My alma mater, a private midwest college with a strong arts program, recently announced that it is raising tuition to $30k a year. While this is quite high, other private schools in the area also announced tuition hikes… The University of Chicago raised tuition to 4% to $55,416 for 2011-2012 and beyond.
At least the students at The University of Chicago have high odds to earn back their extremely high tuition fee… but what about the others of us who are not Ivy League material? Is it worth it to pay $100k – $250k for a college degree?
We were raised to think YES, but some are now arguing the opposite. In The Atlantic, Professor X returns to further on his original controversial article “In the Basement of the Ivory Tower: University education for everyone is a destructive myth.” Professor X is a professor at a “college of last resort,” he calls it. In 2008, he wrote:
“I wonder, sometimes, at the conclusion of a course, when I fail nine out of 15 students, whether the college will send me a note either (1) informing me of a serious bottleneck in the march toward commencement and demanding that I pass more students, or (2) commending me on my fiscal ingenuity—my high failure rate forces students to pay for classes two or three times over.

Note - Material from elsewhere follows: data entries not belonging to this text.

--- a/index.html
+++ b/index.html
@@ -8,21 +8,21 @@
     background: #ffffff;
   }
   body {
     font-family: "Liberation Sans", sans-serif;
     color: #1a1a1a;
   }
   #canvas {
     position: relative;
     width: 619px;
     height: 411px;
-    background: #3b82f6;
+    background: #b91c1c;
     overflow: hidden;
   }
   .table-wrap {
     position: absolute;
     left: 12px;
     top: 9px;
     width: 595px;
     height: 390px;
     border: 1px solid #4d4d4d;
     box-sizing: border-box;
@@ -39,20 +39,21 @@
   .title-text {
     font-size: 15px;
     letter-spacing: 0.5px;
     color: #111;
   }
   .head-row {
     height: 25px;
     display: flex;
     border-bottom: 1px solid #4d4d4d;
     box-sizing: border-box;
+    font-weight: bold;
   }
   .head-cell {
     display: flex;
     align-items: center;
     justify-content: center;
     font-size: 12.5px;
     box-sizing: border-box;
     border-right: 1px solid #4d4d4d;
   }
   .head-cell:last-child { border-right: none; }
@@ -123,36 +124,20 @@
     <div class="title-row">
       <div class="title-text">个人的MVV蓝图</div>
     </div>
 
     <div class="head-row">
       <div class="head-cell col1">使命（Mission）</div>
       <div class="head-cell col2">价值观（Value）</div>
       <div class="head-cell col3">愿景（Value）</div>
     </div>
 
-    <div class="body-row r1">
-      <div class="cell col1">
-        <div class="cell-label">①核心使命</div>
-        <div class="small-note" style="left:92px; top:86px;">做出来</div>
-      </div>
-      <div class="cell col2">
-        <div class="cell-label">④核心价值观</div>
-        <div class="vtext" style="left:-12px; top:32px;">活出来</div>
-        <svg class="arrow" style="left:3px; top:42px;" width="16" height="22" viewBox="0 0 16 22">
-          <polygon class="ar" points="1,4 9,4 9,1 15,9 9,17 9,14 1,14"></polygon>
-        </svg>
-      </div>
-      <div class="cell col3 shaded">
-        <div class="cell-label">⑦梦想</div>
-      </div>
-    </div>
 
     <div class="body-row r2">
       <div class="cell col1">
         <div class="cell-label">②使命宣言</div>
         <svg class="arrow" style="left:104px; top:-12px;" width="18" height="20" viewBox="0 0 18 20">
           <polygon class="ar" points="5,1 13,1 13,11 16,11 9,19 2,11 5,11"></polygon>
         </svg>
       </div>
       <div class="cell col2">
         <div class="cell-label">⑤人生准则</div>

What actually happens is that nothing happens. I feel no pressure from the colleges in either direction. My department chairpersons, on those rare occasions when I see them, are friendly, even warm. They don’t mention all those students who have failed my courses, and I don’t bring them up. There seems, as is often the case in colleges, to be a huge gulf between academia and reality. No one is thinking about the larger implications, let alone the morality, of admitting so many students to classes they cannot possibly pass.”